How about you put things into long format prior to summarizing? Like df_long = reshape2::melt(df.., measure.vars = Metrics.). Then you can aggregate over just the singe variable you care about over the three grouping variables aggregate(value ~ Fc_desc + Year + variable, data = df_long, FUN = sum).aosmith
@aosmith -This does work but i have to subset my data when i apply melt() since my actual data frame has many more columns of data that gum up that function. I added some code to the code section above utilizing your example with the necessary changesJosh R.
You mean it slows things down too much or the column combinations don't have unique values? The code I gave above works with other columns... Maybe add an example more like your actual one, that has extra columns that throw a wrench into things.
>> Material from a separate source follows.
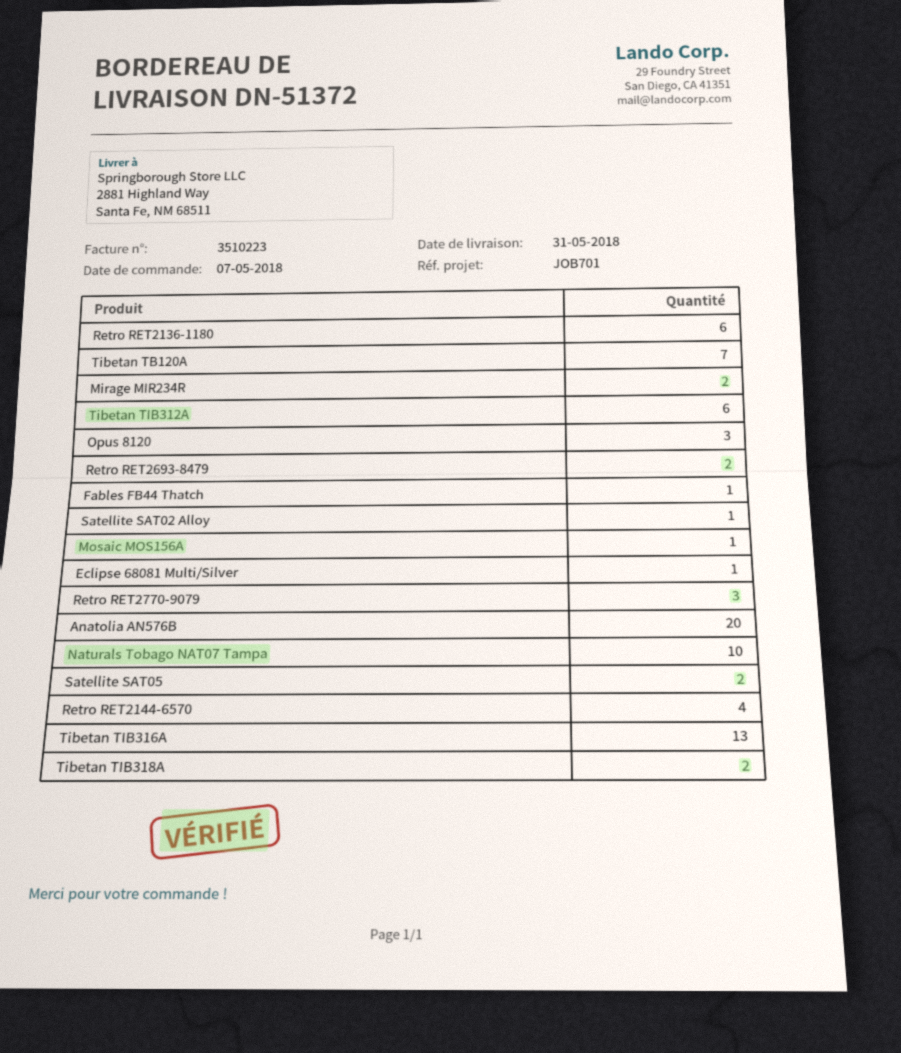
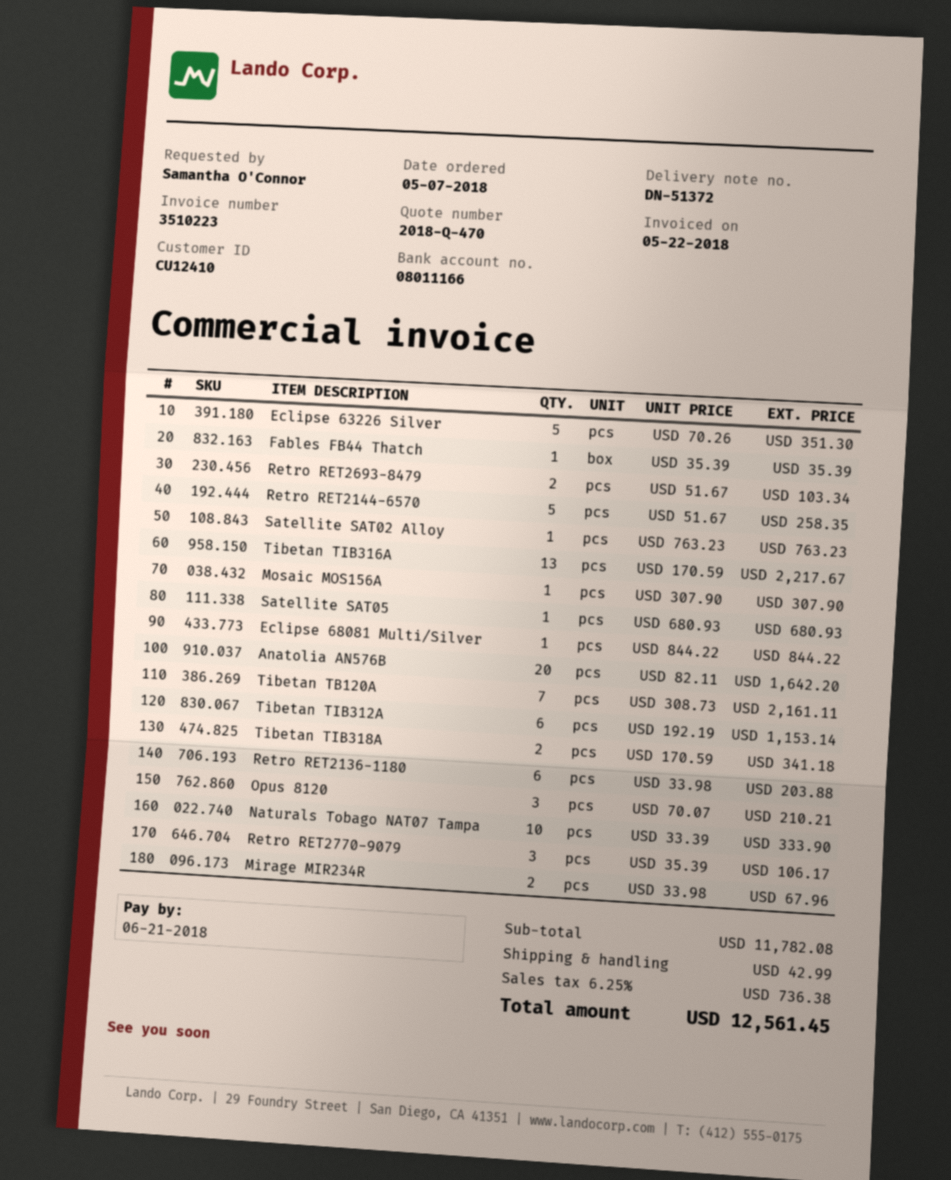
Satellite SAT05: 2 -> 1
Retro RET2144-6570: 4 -> 5
Eclipse 63226 Silver: none -> 5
If the melt()/-aggregate() approach doesn't work I would probably switch to your favorite add-on package for this sort of data manipulation problem (I usually use dplyr)aosmith

1 Answers

0
votes

The initial solution i had was using a loop and list"

Metrics. <- c("Tot_ped_fatal_cnt", "Tot_ped_inj_lvl_a_cnt")
TempList_ <- list()
for(metric in Metrics.){
    TempList_[[metric]] <- tapply(df..[,metric],list(df..$Year, df..$Fc_desc),      
       sum) 
}
TempList_YrSv <- melt(TempList_, varnames = c("Year","Fc_desc"), value.name = 
    "Count")
colnames(TempList_YrSv )[3] <- "Injury_Severity"

This uses 6 lines and takes 0.46 seconds on my 717,000 rows of actual data

I modified and applied Aosmith solution:

Cols. <- c(Metrics., "Year","Fc_desc")
#Transpose data to long form
df_long <- melt(df..[,Cols.], measure.vars = Metrics., variable.name = c("Injury_Severity"), value.name = "Count")
#Apply aggregate() to sum Count on 3 indices
Ped_YrSv.. <- aggregate(Count ~ Fc_desc + Year + Injury_Severity, data = df_long, FUN = sum,na.rm=T)

This solution takes 3.9 seconds but only 3 lines. Splitting hairs I realize but i am trying to be more elegant and get away from lists and loops so this is helpful. I suppose i can be happy with this. Thanks all.